Note
Code for the IJCNN 2026 paper BLOSSOM: Block-wise Federated Learning Over Shared and Sparse Observed Modalities.
Multimodal federated learning is essential for real-world applications such as autonomous systems and healthcare, where data is distributed across heterogeneous clients with varying and often missing modalities. However, most existing FL approaches assume uniform modality availability, limiting their applicability in practice. We introduce BLOSSOM, a task-agnostic framework for multimodal FL designed to operate under shared and sparsely observed modality conditions. BLOSSOM supports clients with arbitrary modality subsets and enables flexible sharing of model components. To address client and task heterogeneity, we propose a block-wise aggregation strategy that selectively aggregates shared components while keeping task-specific blocks private, enabling partial personalization. We evaluate BLOSSOM on multiple diverse multimodal datasets and analyse the effects of missing modalities and personalization. Our results show that block-wise personalization significantly improves performance, particularly in settings with severe modality sparsity. In modality-incomplete scenarios, BLOSSOM achieves an average performance gain of 18.7% over full-model aggregation, while in modality-exclusive settings the gain increases to 37.7%, highlighting the importance of block-wise learning for practical multimodal FL systems.
- 🌸 Multimodal Support: Handle clients with different combinations of modalities (audio, text, image, etc.)

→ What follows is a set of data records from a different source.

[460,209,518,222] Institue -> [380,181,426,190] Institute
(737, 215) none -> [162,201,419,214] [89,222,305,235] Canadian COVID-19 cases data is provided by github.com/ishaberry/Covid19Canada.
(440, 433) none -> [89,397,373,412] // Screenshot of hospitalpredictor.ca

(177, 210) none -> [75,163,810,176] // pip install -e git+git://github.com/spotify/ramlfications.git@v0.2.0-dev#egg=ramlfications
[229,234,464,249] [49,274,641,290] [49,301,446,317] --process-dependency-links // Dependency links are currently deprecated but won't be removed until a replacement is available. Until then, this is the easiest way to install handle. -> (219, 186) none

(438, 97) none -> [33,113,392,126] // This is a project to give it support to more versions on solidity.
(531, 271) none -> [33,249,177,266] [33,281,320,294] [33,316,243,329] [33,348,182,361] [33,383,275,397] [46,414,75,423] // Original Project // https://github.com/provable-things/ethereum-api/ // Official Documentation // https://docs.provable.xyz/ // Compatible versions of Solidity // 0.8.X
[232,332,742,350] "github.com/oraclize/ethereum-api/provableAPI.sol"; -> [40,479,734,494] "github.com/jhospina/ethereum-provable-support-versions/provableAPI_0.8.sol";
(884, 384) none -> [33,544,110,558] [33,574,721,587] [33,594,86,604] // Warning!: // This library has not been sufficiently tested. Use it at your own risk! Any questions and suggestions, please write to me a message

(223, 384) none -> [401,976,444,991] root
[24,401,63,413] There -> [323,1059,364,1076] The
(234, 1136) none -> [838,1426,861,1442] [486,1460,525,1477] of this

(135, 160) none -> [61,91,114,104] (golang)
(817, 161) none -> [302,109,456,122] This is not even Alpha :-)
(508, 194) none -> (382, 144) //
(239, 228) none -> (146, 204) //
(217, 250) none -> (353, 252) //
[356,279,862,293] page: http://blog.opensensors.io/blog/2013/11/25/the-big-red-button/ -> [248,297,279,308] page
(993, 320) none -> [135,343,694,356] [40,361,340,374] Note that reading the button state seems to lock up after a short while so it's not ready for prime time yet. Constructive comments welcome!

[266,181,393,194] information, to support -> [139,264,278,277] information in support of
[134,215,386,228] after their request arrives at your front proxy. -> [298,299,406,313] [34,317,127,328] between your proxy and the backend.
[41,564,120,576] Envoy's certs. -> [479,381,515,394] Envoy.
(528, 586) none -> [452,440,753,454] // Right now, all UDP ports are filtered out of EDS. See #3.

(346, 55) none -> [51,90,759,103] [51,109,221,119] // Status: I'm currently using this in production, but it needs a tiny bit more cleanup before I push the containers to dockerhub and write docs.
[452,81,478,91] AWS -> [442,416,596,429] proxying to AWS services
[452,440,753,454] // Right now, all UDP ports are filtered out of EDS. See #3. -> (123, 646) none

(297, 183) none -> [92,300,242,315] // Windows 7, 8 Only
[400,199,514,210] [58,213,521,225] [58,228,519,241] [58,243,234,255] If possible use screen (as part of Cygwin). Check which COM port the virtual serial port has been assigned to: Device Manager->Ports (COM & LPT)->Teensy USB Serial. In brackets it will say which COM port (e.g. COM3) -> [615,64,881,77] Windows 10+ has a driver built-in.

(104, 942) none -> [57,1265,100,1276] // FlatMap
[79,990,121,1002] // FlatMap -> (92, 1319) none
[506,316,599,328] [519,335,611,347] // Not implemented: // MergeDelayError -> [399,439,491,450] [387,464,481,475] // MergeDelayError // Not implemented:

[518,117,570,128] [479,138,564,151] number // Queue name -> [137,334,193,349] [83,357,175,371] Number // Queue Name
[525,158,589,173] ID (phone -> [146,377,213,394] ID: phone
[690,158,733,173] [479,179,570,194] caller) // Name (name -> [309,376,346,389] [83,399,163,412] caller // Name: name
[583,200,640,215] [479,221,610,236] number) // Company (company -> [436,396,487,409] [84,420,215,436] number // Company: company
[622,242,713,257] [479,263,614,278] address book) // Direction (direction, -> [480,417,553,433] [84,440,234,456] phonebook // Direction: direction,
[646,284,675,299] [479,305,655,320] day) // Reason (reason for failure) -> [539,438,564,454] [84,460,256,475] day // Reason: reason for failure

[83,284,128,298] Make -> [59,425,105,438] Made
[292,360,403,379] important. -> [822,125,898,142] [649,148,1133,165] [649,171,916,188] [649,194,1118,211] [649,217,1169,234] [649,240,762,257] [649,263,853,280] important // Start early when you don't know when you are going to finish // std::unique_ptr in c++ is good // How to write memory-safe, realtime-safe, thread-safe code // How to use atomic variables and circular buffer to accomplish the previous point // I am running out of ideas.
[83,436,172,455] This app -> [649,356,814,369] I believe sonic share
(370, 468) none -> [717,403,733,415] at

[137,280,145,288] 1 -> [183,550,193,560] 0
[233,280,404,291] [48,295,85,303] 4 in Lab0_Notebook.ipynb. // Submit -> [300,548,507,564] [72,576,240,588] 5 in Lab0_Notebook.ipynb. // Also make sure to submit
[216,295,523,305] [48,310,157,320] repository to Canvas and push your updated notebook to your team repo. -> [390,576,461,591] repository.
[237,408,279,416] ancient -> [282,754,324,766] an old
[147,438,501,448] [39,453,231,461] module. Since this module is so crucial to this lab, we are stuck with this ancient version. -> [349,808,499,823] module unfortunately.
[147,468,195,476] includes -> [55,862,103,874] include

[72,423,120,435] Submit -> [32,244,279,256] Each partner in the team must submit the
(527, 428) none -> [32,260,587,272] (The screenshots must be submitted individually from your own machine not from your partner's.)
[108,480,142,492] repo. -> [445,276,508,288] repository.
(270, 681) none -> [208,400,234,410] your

- 🔒 Private Components: Support for private heads and private fusion layers
- 📊 Multiple Aggregation Strategies: Full-model, private-head, and private-head-fusion aggregation
- 🎯 Real-World Scenarios: IID and Non-IID data partitioning
- 📈 Rich Metrics: Automatic plotting and CSV export of client-wise, modality-wise, and aggregated metrics
- ⚙️ Hydra Configuration: Flexible configuration management with composition and overrides
BLOSSOM's architecture is designed to handle heterogeneous multimodal clients in a federated learning setting:
- Modality-Specific Encoders: Each modality (audio, text, image, sensor data, etc.) has its own encoder network that learns modality-specific representations
- Fusion Module: Combines representations from available modalities for each client, handling missing modalities gracefully
- Task Head: Performs the final prediction (classification, regression, etc.) based on the fused representation
- Flexible Aggregation: Supports multiple aggregation schemes:
- Full-model aggregation: All parameters (encoders + fusion + head) are aggregated
- Private-head aggregation: Only encoders and fusion are aggregated, heads remain private
- Private-head-fusion aggregation: Only encoders are aggregated, fusion and heads remain private
This design enables clients with different modality combinations to participate in collaborative learning while preserving privacy through selective parameter aggregation.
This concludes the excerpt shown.